Directions – Please return the lines of the data that contain "font".

[[ Data provided open ]]

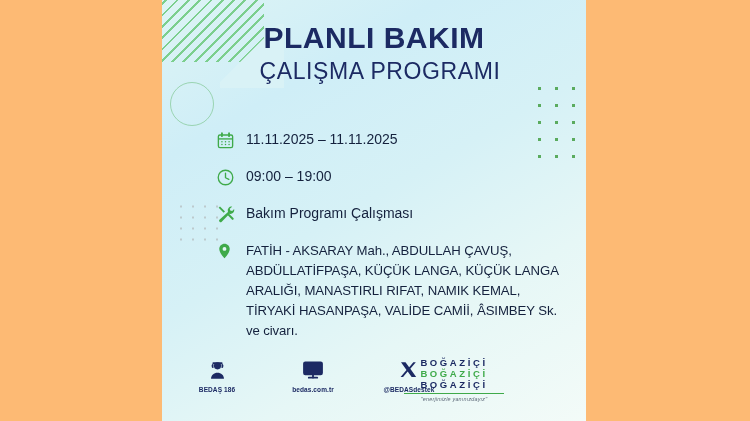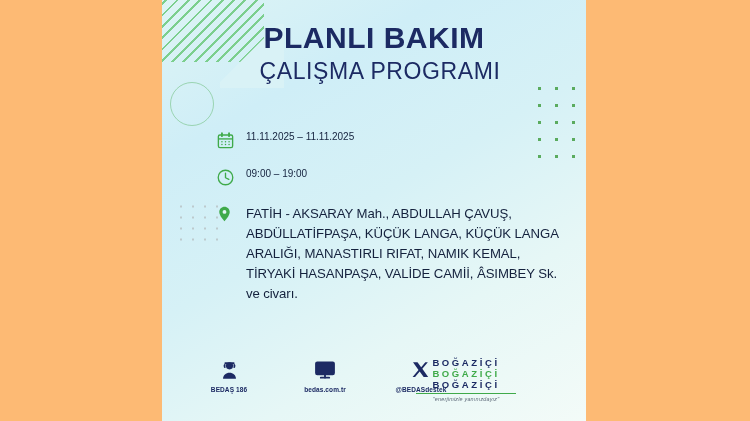--- a/index.html
+++ b/index.html
@@ -136,35 +136,35 @@
   .row .ico {
     flex: 0 0 30px;
     width: 30px;
     height: 24px;
     display: flex;
     align-items: center;
     justify-content: flex-start;
   }
   .row .txt {
     color: #14213d;
-    font-size: 10px;
+    font-size: 14px;
     line-height: 1.42;
     padding-top: 2px;
   }
   #row-address .txt {
     font-size: 13.2px;
     line-height: 1.52;
     letter-spacing: -0.1px;
   }
   #row-address { margin-top: 2px; justify-content: center; }
 
   
   #footer {
     position: absolute;
-    left: 12px;
+    left: 0;
     bottom: 10px;
     width: 352px;
     height: 58px;
   }
   #contact-group {
     position: absolute;
     left: 18px;
     top: 2px;
     display: flex;
     gap: 22px;
@@ -258,20 +258,30 @@
       <div class="row" id="row-time">
         <span class="ico">
           <svg width="19" height="19" viewBox="0 0 24 24" fill="none" stroke="#3faa4a" stroke-width="1.7">
             <circle cx="12" cy="12" r="9.2"></circle>
             <polyline points="12,6.6 12,12.3 16.2,14.4" stroke-linecap="round" stroke-linejoin="round"></polyline>
           </svg>
         </span>
         <span class="txt">09:00 – 19:00</span>
       </div>
 
+      <div class="row" id="row-work">
+        <span class="ico">
+          <svg width="20" height="20" viewBox="0 0 24 24" fill="#3faa4a">
+            <path d="M3.2 4.6l1.6-1.6 6.0 6.0-1.6 1.6z"></path>
+            <path d="M13.6 13.0l1.7-1.7 5.6 5.6a1.2 1.2 0 0 1 0 1.7l-.1.1a1.2 1.2 0 0 1-1.7 0z"></path>
+            <path d="M19.4 3.2a4.6 4.6 0 0 0-5.0 6.3L4.1 19.0a1.5 1.5 0 0 0 0 2.1l.4.4a1.5 1.5 0 0 0 2.1 0l9.6-9.8a4.6 4.6 0 0 0 5.6-5.6l-2.4 2.4-2.3-.6-.6-2.3z"></path>
+          </svg>
+        </span>
+        <span class="txt">Bakım Programı Çalışması</span>
+      </div>
 
       <div class="row" id="row-address">
         <span class="ico">
           <svg width="17" height="20" viewBox="0 0 24 24" fill="#3faa4a">
             <path d="M12 1.8c-4.1 0-7.4 3.3-7.4 7.4 0 5.6 7.4 13.0 7.4 13.0s7.4-7.4 7.4-13.0c0-4.1-3.3-7.4-7.4-7.4z"></path>
             <circle cx="12" cy="9.1" r="2.7" fill="#e3f6f6"></circle>
           </svg>
         </span>
         <span class="txt">FATİH - AKSARAY Mah., ABDULLAH ÇAVUŞ, ABDÜLLATİFPAŞA, KÜÇÜK LANGA, KÜÇÜK LANGA ARALIĞI, MANASTIRLI RIFAT, NAMIK KEMAL, TİRYAKİ HASANPAŞA, VALİDE CAMİİ, ÂSIMBEY Sk. ve civarı.</span>
       </div>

[[ Data provided closed ]]

Response –
-    font-size: 10px;
+    font-size: 14px;
     font-size: 13.2px;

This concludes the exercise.